Барановский, как только Кобылкин ушел из палаты, еще раз внимательно осмотрел Нейгофа и предупредил сестру милосердия:
– Будьте повнимательнее к этому больному.
– Конечно, – ответила та, – как же может быть иначе? Ведь он – титулованный.
– Он прежде всего – больной, и больной трудный, а до прочего нам дела нет. Возни с ним будет немало.
Барановский оказался прав. Болезнь графа до такой степени обострилась, что несколько дней Михаил Андреевич находился между жизнью и смертью. Наконец сознание понемногу стало возвращаться к нему.
– Сестра, скажите, – однажды спросил Нейгоф, – я давно болен?
– Порядочно, граф. Но вы лучше молчите…
– Нет, еще один вопрос… Я, как сквозь сон, помню чье-то женское лицо… видение, призрак… Раза два оно было предо мной… я видел его совсем близко. Скажите, что это было? Бред? Галлюцинация?
– Вас навещали, – ответила сестра. – Какая-то молодая дама… Она очень интересовалась вами…
– Но кто, кто? Сестра, скажите!
– Да право же, ваше сиятельство, не знаю… Вот послезавтра будет приемный день, может быть, эта особа явится; а я откуда могу знать, кто она? Она мне не сообщила своего имени. Лежите и не разговаривайте, вы еще очень слабы.
Нейгоф повиновался, но его мучила загадка:
„Кто эта женщина? Почему она интересуется мной?… У меня нет никого, совсем никого… А этот старик? – вспомнил он о Козодоеве. – Бедный! Я, кажется, ударил его“.
В томительном ожидании провел Нейгоф время, остававшееся до приемных часов в больнице.

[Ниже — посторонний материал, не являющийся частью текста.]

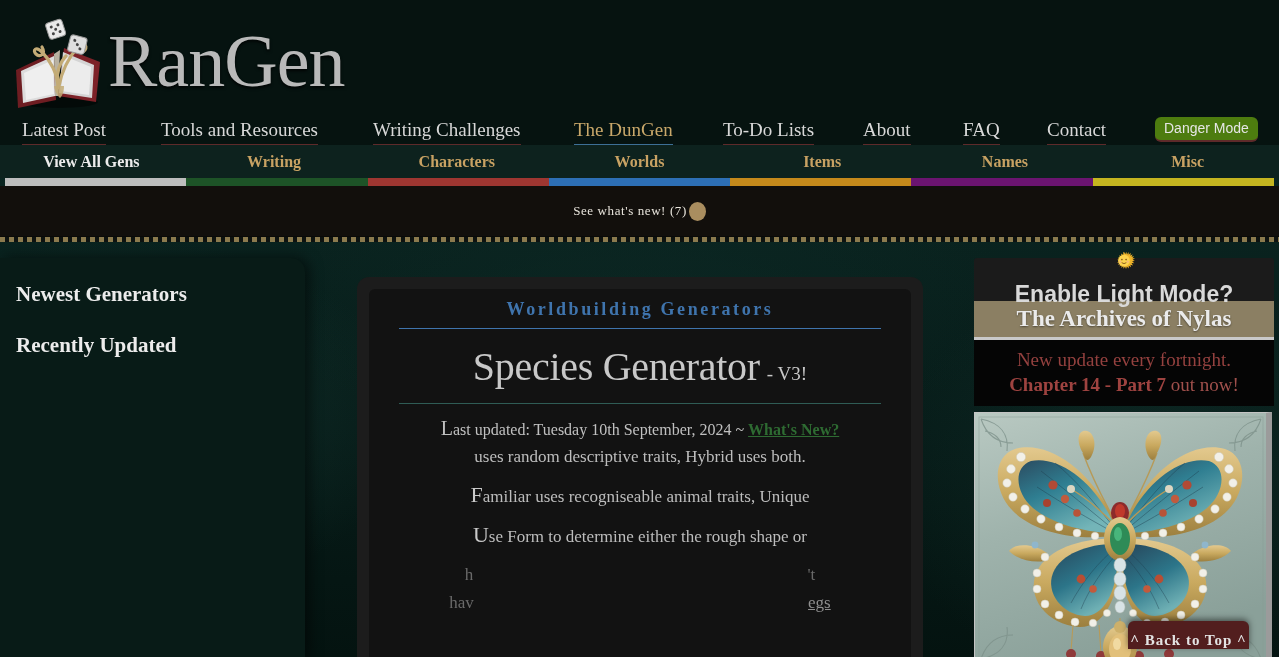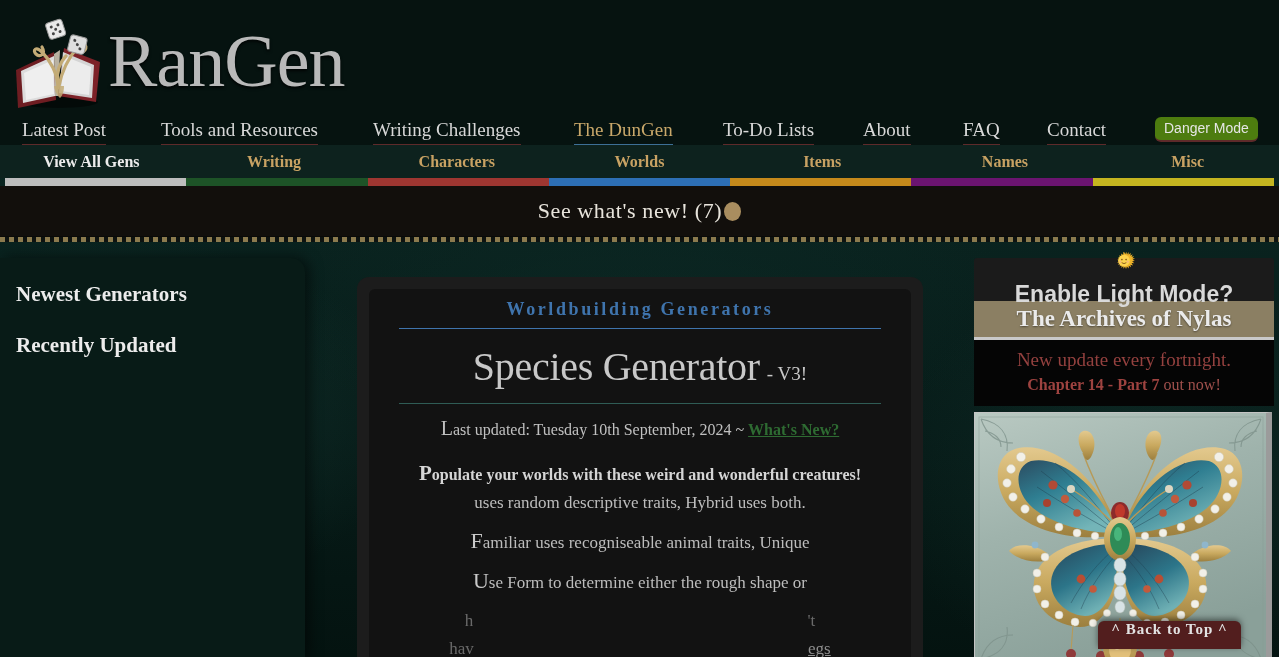"See what's new! (7)" .whatsnew-text { font-size: 22px -> 13px }
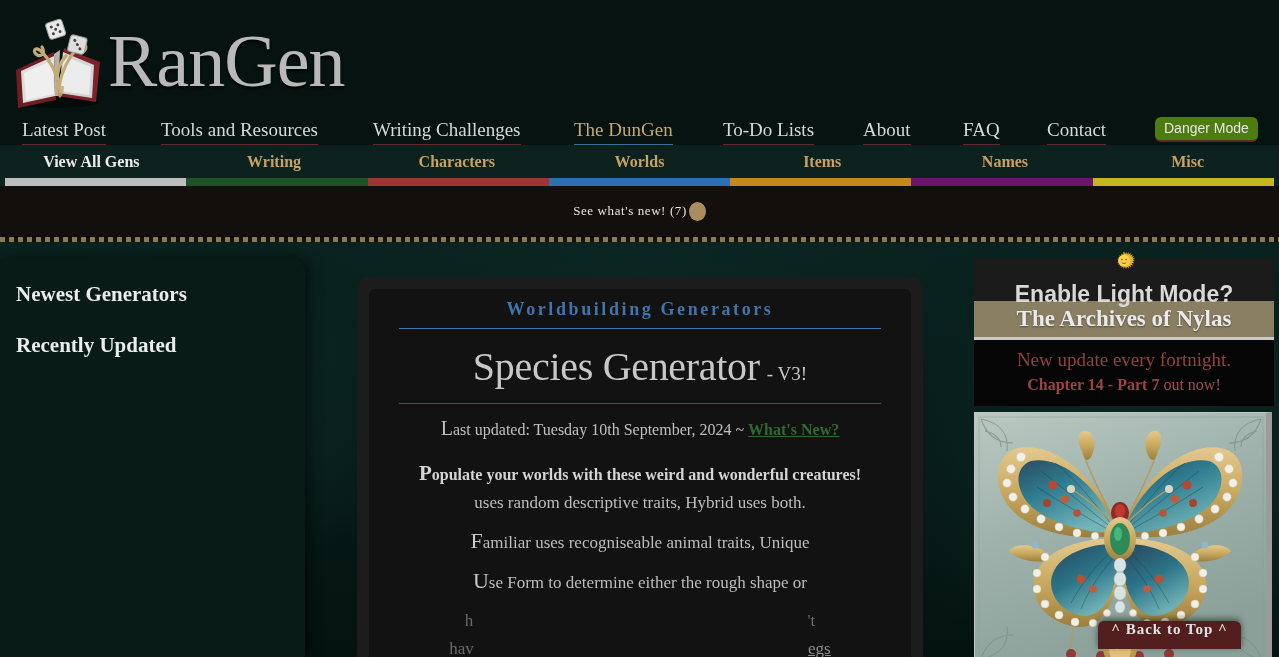"Chapter 14 - Part 7" .archives-blurb .l2 { font-size: 16px -> 19px }
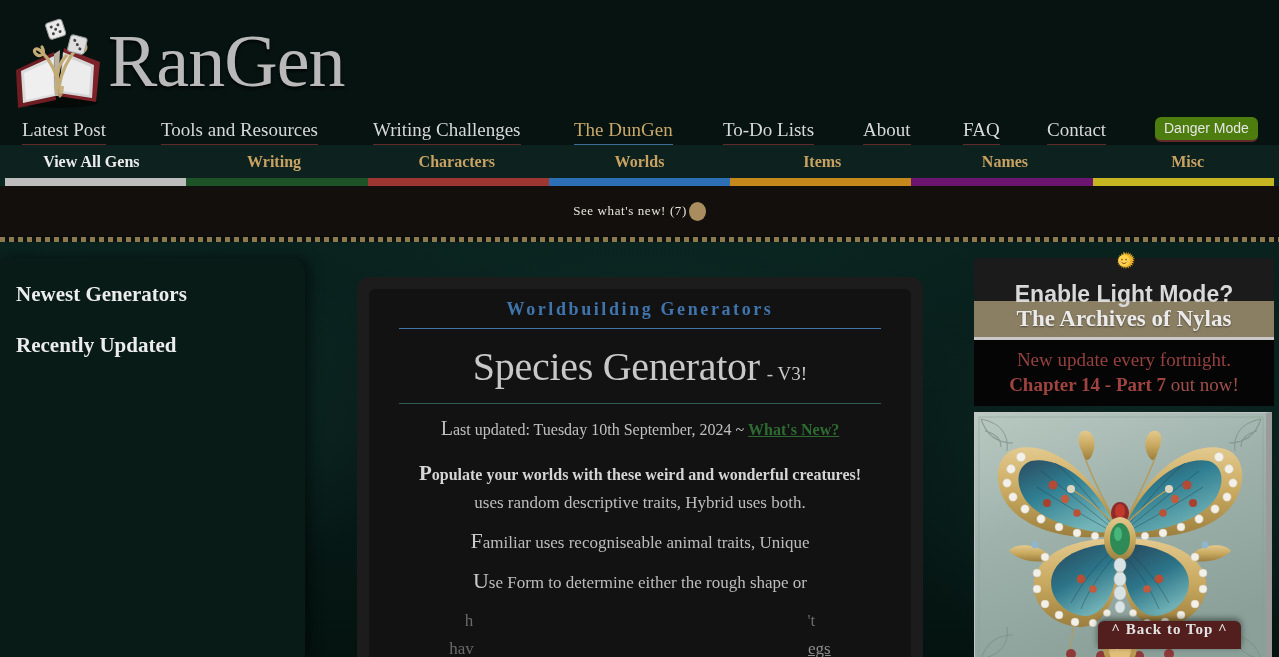"Populate your worlds with these" div.lede { html: <div> <span>P</span><span>opulate your worlds with these weird and wonderful creatures!</span> </div> -> none }
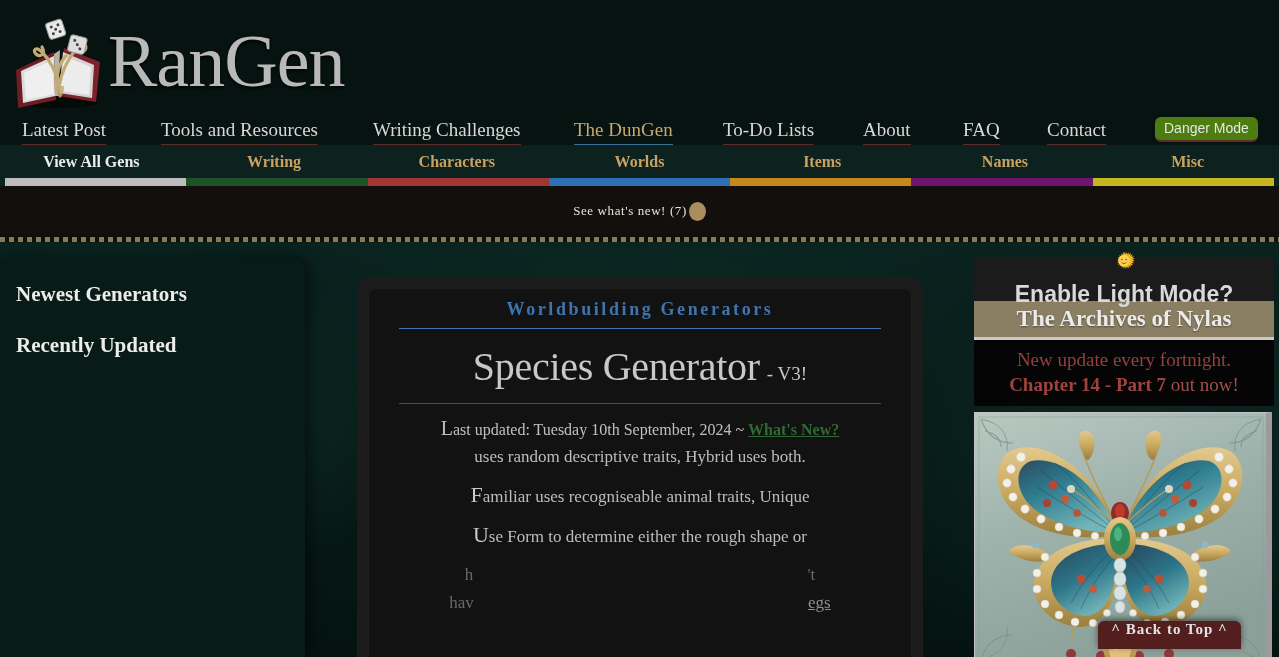"^ Back to Top ^" .back-to-top { align-items: flex-start -> flex-end; left: 1098px -> 1128px; width: 143px -> 121px }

Наконец этот день наступил. Граф волновался еще с утра, прислушивался к бою часов. Он даже занялся своей внешностью и попросил у сиделки зеркало.
Взглянув в него, Нейгоф не узнал себя – так он изменился. Его лицо было чисто: синяки и отеки исчезли, и царапина зажила; исчезла одутловатость.